No obstante, más allá de los efectos (a los que se alude no por utilitarismo, sino porque quien no ve, ya verá) resulta claro que jamás deberíamos habernos embarcado en esta práctica ni seguir en ella, que además de peligrosa resulta incoherente. Es un contrasentido que se apueste en nuestros días por lo sostenible y se aparque la defensa de la sostenibilidad humana. 

Así, siguiendo este nuevo lenguaje -que no me convence, por estar de moda- cabría abogar por una genealogía sostenible. Eso es lo que necesitamos. Desde el principio hasta el final. Quizás desde dicho concepto en boga puedan ponerse entre paréntesis éste y otros ensayos, que tienen que ver, además, con deseos mal enfocados, a veces infantilizados. Y es que los adultos sabemos que no todos los deseos hay que secundarlos. Nos hemos arrepentido de la satisfacción de muchos de ellos.

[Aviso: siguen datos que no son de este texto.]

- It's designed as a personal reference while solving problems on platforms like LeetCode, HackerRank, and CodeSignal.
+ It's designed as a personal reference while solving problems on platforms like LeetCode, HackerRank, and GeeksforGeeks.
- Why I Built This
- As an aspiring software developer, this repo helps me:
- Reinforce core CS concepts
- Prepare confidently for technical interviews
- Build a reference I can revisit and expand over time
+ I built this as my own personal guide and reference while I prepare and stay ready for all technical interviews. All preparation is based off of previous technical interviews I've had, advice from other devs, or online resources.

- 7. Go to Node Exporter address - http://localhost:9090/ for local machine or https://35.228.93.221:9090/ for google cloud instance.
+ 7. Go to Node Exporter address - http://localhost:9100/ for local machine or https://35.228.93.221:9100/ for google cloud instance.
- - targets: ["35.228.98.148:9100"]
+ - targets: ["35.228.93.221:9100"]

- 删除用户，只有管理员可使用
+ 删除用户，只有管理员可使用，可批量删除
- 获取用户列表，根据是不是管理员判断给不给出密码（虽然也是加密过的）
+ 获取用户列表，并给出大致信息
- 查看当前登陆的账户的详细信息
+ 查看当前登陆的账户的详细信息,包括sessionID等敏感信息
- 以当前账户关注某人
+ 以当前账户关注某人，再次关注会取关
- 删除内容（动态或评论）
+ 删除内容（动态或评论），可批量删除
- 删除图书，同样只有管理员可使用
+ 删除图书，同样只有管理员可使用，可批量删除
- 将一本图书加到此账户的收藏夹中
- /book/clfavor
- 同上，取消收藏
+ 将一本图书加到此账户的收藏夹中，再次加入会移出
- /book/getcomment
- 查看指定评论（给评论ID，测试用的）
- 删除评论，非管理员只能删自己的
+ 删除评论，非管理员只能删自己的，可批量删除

Comprendemos que hay empeños que, de hecho, es preciso combatir. Así, aunque favorecer o desechar anhelos pide un ejercicio de discernimiento, y mucha gente no sabe lo que significa porque el bien y el mal son categorías que han pasado a mejor vida, es de cajón considerar que, si un afán conlleva experimentar con la vida humana, no es de recibo. Que, si contraviene la naturaleza y la historia, no merece ser satisfecho. Blanco y en botella.

Por otro lado, muchas veces este deseo de tener un hijo nace de una idea de paternidad o maternidad edulcorada, idealizada, centrada, por ejemplo, en el cortoplacismo de la crianza (que, por cierto, pasa volando). Cada hijo es un don y un sacrificio. Un regalo y una cruz. Y su educación una misión apasionante, pero sufriente. El bebé que embelesa y cautiva, que se ansía y tanto necesita de sus padres, no sólo caerá enfermo, tendrá problemas, dará disgustos… sino que crecerá y les dejará claro que no les pertenece, como hemos hecho todos. 

Esto nos lleva a otra cuestión, también más que trillada, pero absolutamente certera: los hijos no son un derecho. Es una mentira que se nos ha colado. Las personas no tenemos derecho a tener personas. Tenemos la gracia de recibirlas, amarlas, custodiarlas… y de dejarlas libres.